Web document revisions:
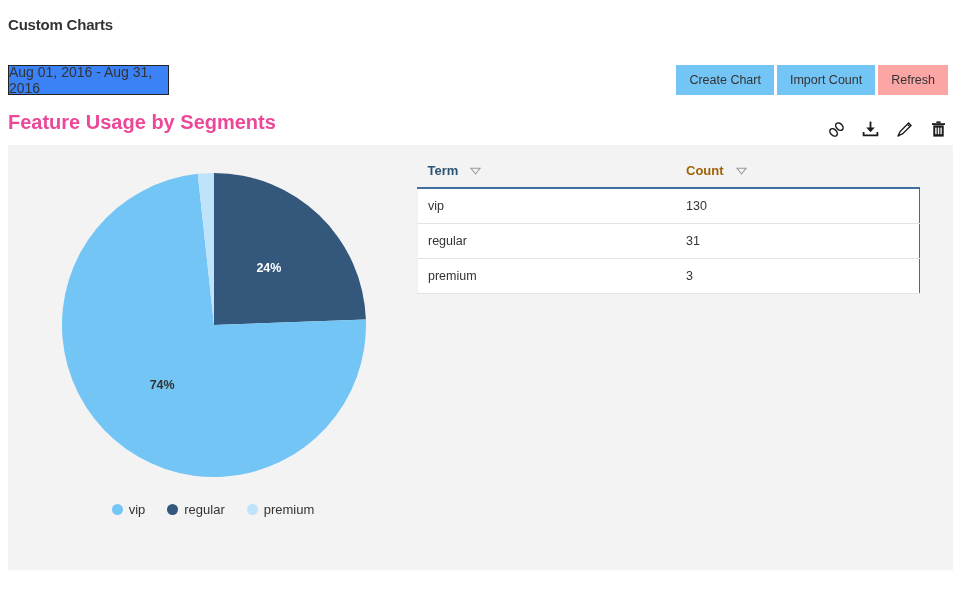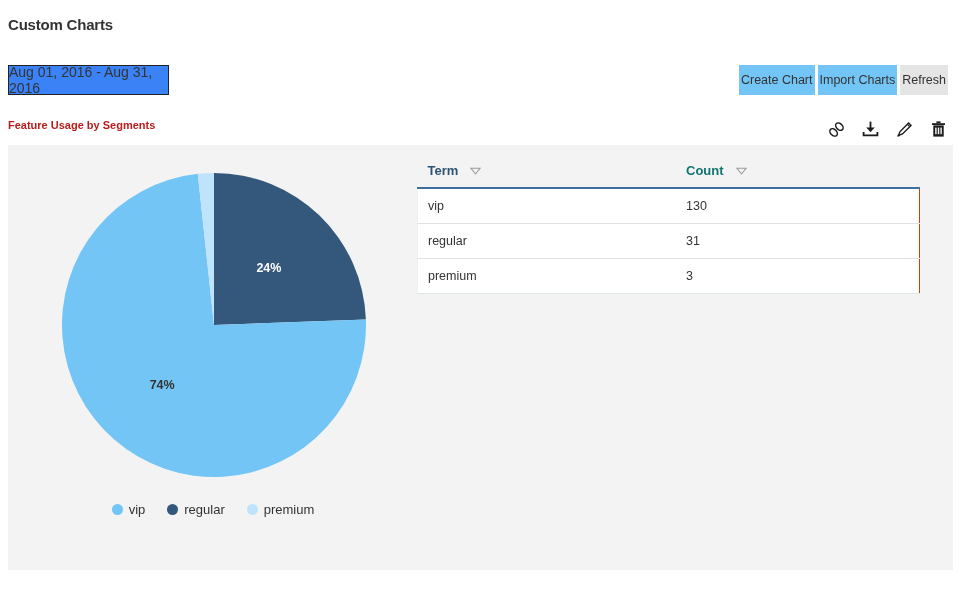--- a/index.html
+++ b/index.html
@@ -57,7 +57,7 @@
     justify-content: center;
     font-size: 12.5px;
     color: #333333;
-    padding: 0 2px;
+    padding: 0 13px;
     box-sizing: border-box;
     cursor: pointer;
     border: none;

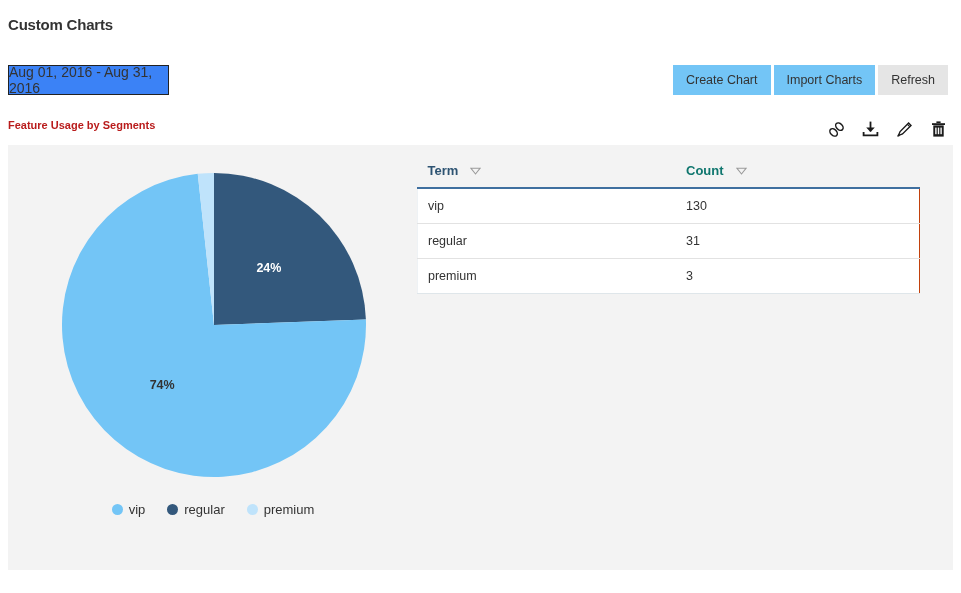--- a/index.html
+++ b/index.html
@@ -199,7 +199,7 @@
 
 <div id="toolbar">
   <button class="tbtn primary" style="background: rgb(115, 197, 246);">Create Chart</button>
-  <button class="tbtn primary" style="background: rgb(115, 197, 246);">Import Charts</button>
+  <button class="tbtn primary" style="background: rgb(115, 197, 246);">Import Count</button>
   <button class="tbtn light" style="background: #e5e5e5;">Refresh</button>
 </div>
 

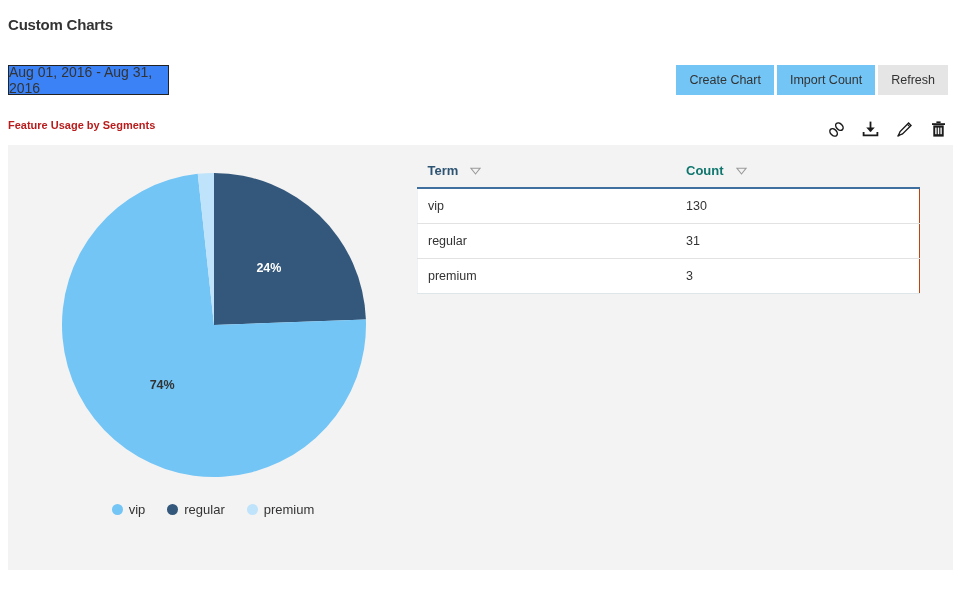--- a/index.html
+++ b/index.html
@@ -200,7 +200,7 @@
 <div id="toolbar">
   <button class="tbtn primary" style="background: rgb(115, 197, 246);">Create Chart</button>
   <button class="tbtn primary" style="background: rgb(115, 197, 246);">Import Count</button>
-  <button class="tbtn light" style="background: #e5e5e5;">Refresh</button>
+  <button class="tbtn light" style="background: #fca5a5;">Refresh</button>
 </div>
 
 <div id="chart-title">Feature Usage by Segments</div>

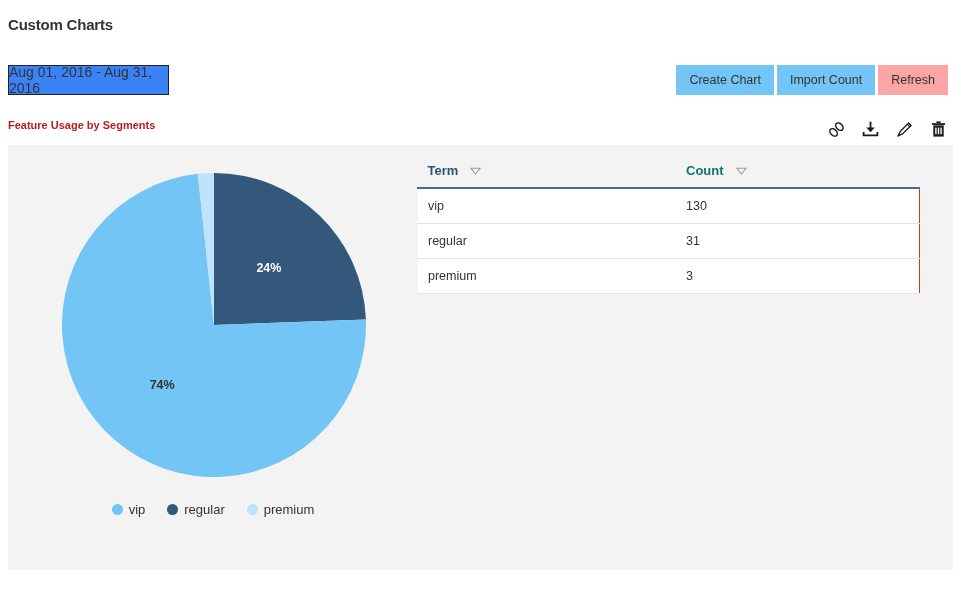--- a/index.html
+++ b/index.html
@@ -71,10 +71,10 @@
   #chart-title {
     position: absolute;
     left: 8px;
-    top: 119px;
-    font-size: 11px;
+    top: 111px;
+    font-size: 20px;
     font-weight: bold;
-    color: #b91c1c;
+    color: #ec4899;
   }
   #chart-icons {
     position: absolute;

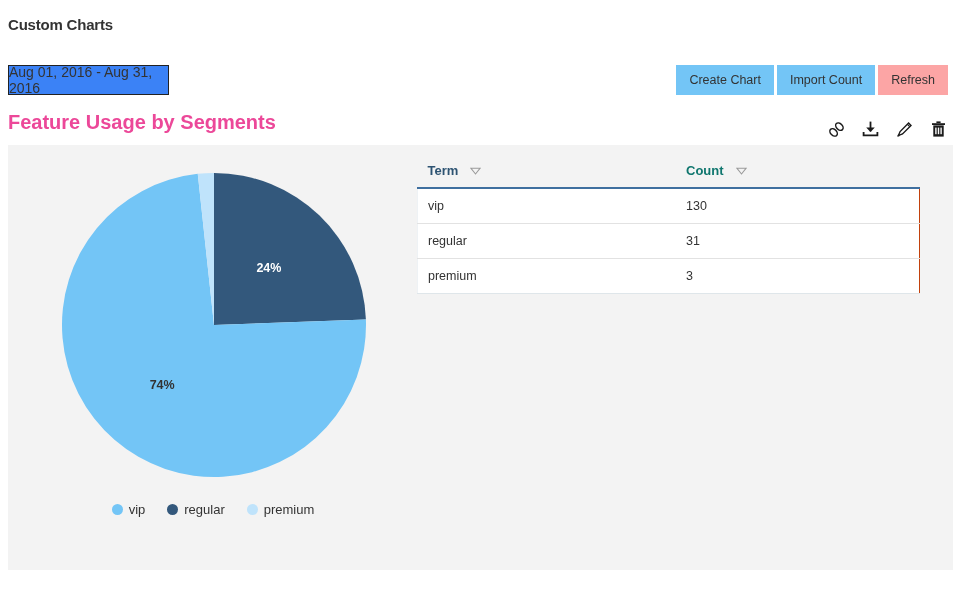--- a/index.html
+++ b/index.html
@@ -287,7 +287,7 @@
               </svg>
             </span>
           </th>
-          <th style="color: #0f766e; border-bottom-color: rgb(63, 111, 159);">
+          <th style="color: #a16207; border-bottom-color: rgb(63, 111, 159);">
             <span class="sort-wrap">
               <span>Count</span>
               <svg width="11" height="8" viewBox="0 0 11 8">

• _Task goal_: Where pictures appear, drop them, and reproduce exactly only the lines running from the beginning of the data to the line that contains "-71,10 +71,10 @@", inclusive.

• _Result for this task_:
--- a/index.html
+++ b/index.html
@@ -57,7 +57,7 @@
     justify-content: center;
     font-size: 12.5px;
     color: #333333;
-    padding: 0 2px;
+    padding: 0 13px;
     box-sizing: border-box;
     cursor: pointer;
     border: none;

--- a/index.html
+++ b/index.html
@@ -199,7 +199,7 @@
 
 <div id="toolbar">
   <button class="tbtn primary" style="background: rgb(115, 197, 246);">Create Chart</button>
-  <button class="tbtn primary" style="background: rgb(115, 197, 246);">Import Charts</button>
+  <button class="tbtn primary" style="background: rgb(115, 197, 246);">Import Count</button>
   <button class="tbtn light" style="background: #e5e5e5;">Refresh</button>
 </div>
 

--- a/index.html
+++ b/index.html
@@ -200,7 +200,7 @@
 <div id="toolbar">
   <button class="tbtn primary" style="background: rgb(115, 197, 246);">Create Chart</button>
   <button class="tbtn primary" style="background: rgb(115, 197, 246);">Import Count</button>
-  <button class="tbtn light" style="background: #e5e5e5;">Refresh</button>
+  <button class="tbtn light" style="background: #fca5a5;">Refresh</button>
 </div>
 
 <div id="chart-title">Feature Usage by Segments</div>

--- a/index.html
+++ b/index.html
@@ -71,10 +71,10 @@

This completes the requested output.